诉讼双方都清楚,事实不一定胜于雄辩,事实得益于雄辩。
《天国的女儿》
一个纯净到一尘不染的女声仿佛从天国里倾泻而下,仿佛是一双上帝的眼睛怜悯地注视着人类。一声,只一声,芮小丹骤然有一种灵魂之门被撞开的颤栗,又感觉自己像一个失重的物体,被一种神秘的引力带到了没有现在、没有未来的时空。这是一种什么声音啊,时而像露珠的呢喃,时而像岩浆的涌动,时而让人幻入远古的星空,倾听天女的咒语,时而让人在潮水般恢宏的气势里感受生命的悲壮和雄性的本色,向往豪迈人生……
芮小丹被震撼了,心里在惊叹:天哪,太美了!太让人陶醉了!人原来还可以这样活!灵魂原来还可以这样滋润!
《流浪者之歌》
同一首《流浪者之歌》的曲子,以穆特和弗雷德里曼的小提琴相比较,穆特诠释的是悲凉、悲伤、悲戚。
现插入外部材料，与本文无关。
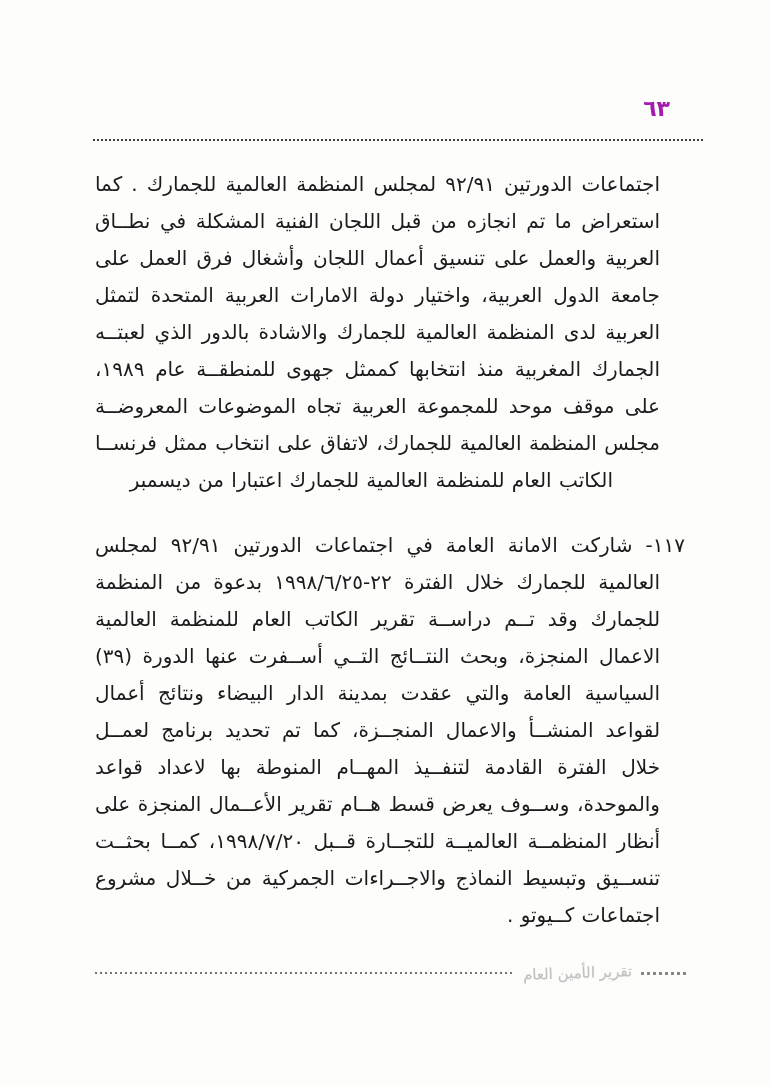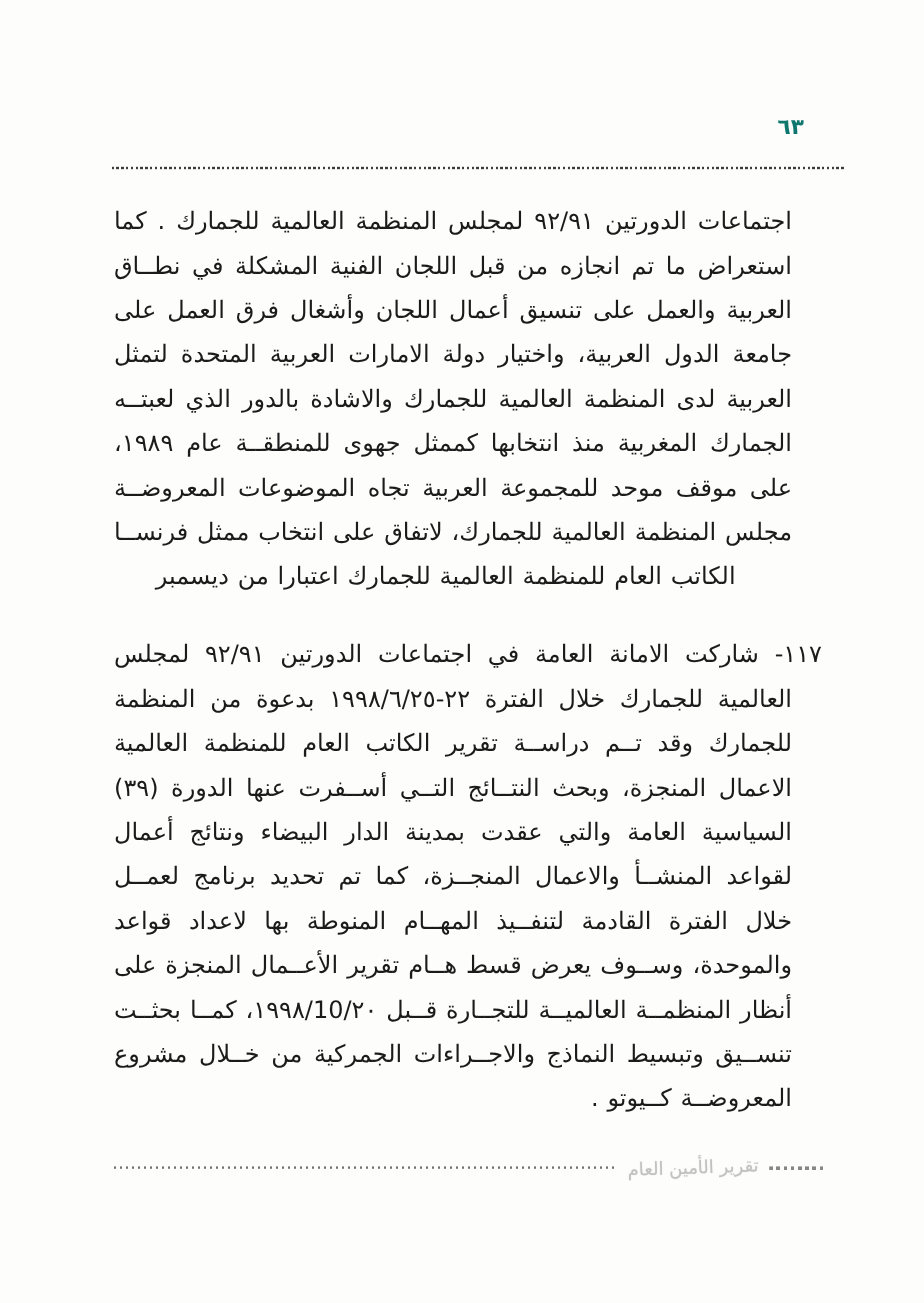--- a/index.html
+++ b/index.html
@@ -10,8 +10,8 @@
   }
   
   .page-number{
-    position:absolute;top:96px;right:100px;font-size:18px;font-weight:bold;
-    letter-spacing:1px;color:#0f766e;direction:rtl;
+    position:absolute;top:96px;right:100px;font-size:22px;font-weight:bold;
+    letter-spacing:1px;color:#a21caf;direction:rtl;
   }
   .header-rule{
     position:absolute;top:139px;left:93px;width:612px;height:2px;

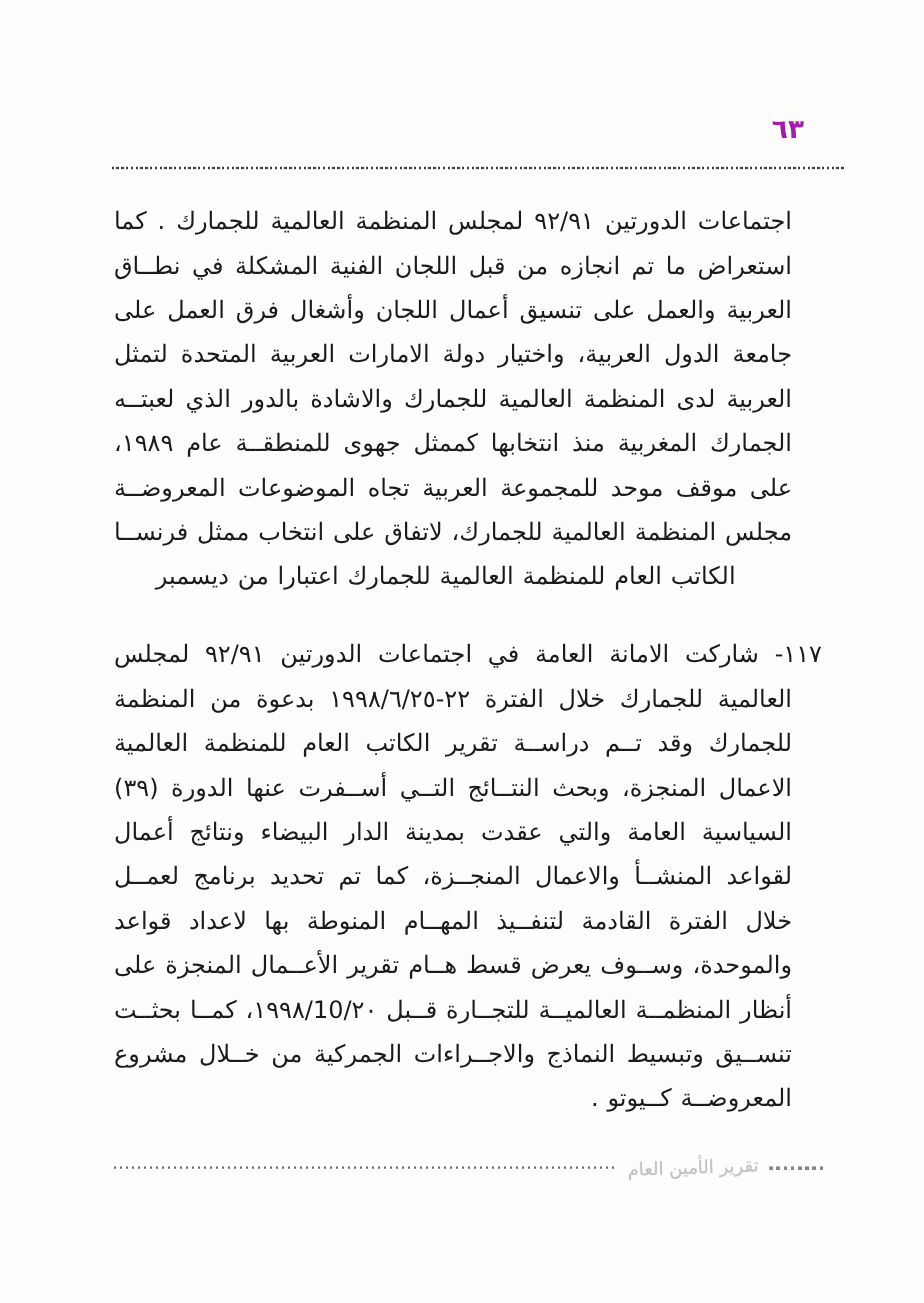--- a/index.html
+++ b/index.html
@@ -88,7 +88,7 @@
         <div class="line">لقواعد المنشــأ والاعمال المنجــزة، كما تم تحديد برنامج لعمــل اللجنة</div>
         <div class="line">خلال الفترة القادمة لتنفــيذ المهــام المنوطة بها لاعداد قواعد المنشأ المنسقة</div>
         <div class="line">والموحدة، وســوف يعرض قسط هــام تقرير الأعــمال المنجزة على</div>
-        <div class="line">أنظار المنظمــة العالميــة للتجــارة قــبل ١٩٩٨/10/٢٠، كمــا بحثــت</div>
+        <div class="line">أنظار المنظمــة العالميــة للتجــارة قــبل ١٩٩٨/٧/٢٠، كمــا بحثــت</div>
         <div class="line">تنســيق وتبسيط النماذج والاجــراءات الجمركية من خــلال مشروع تعديل</div>
         <div class="line">المعروضــة كــيوتو .</div>
       </div>

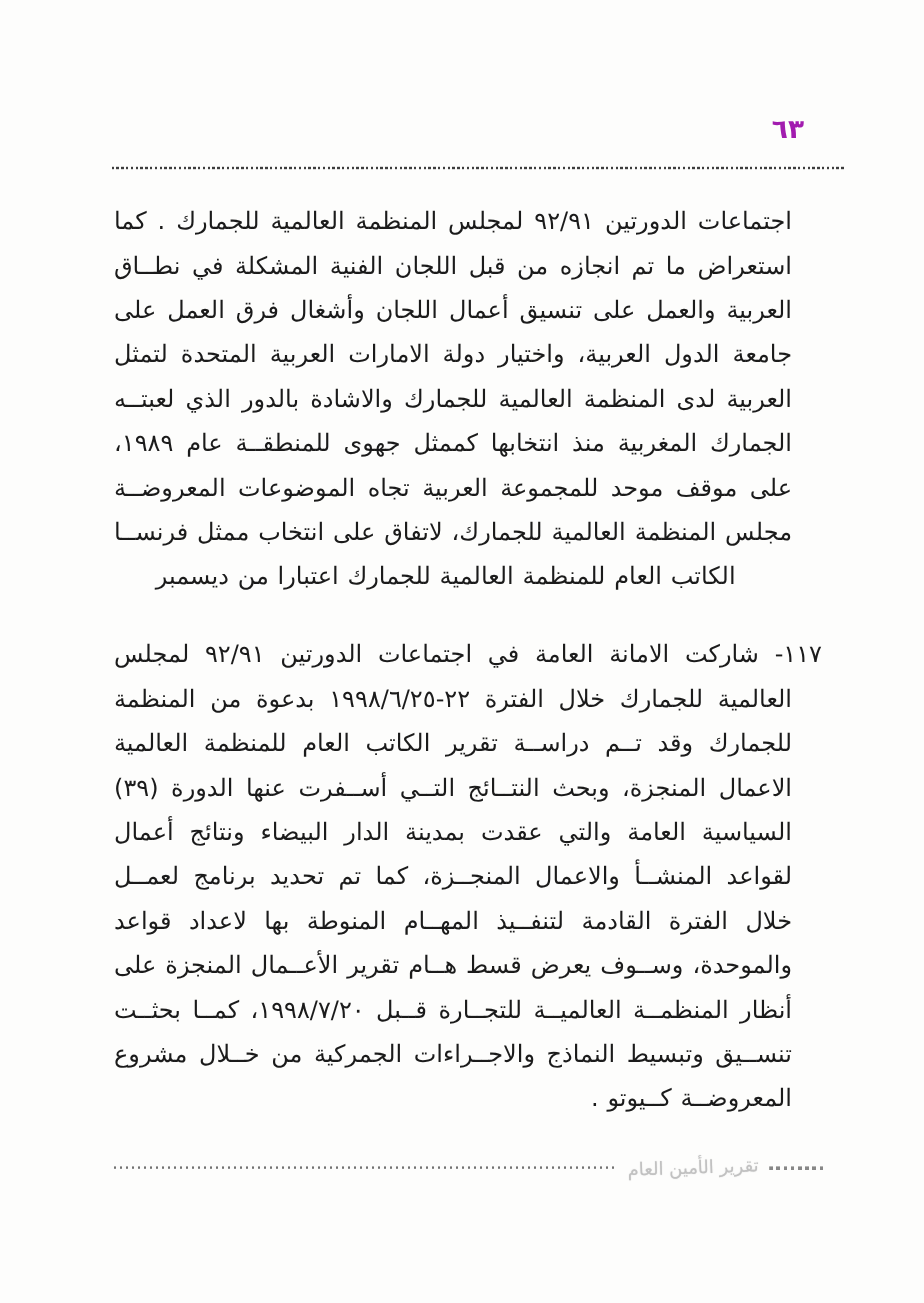--- a/index.html
+++ b/index.html
@@ -90,7 +90,7 @@
         <div class="line">والموحدة، وســوف يعرض قسط هــام تقرير الأعــمال المنجزة على</div>
         <div class="line">أنظار المنظمــة العالميــة للتجــارة قــبل ١٩٩٨/٧/٢٠، كمــا بحثــت</div>
         <div class="line">تنســيق وتبسيط النماذج والاجــراءات الجمركية من خــلال مشروع تعديل</div>
-        <div class="line">المعروضــة كــيوتو .</div>
+        <div class="line">اجتماعات كــيوتو .</div>
       </div>
 
   </div>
弗雷德里曼诠释的是悲愤、悲壮、悲怆,不一样,穆特多了点儿宫廷贵妇的哀怨,少了点儿吉普赛人流浪不屈的精神。
海飞兹是伟大的小提琴大师,但是单就《流浪者之歌》这首曲子,它的诠释也不一定是最高境界。也许他太在乎技艺精湛了,反而染了一丝匠气,淡了一丝虔诚。以他们三人各自演奏的《流浪者之歌》相比较,我觉得穆特是心到手没到,海飞兹是手到心没到,只有弗雷德里曼是手到心到。
心是愿望,神是境界,是文化、阅历和天赋的融汇。咱们都相信穆特想演奏好,但他的性别底色是上帝给他涂上去的,只要他不能超越上帝,他就抹不去性别底色的脂粉气。穆特的手,是一双女人的手。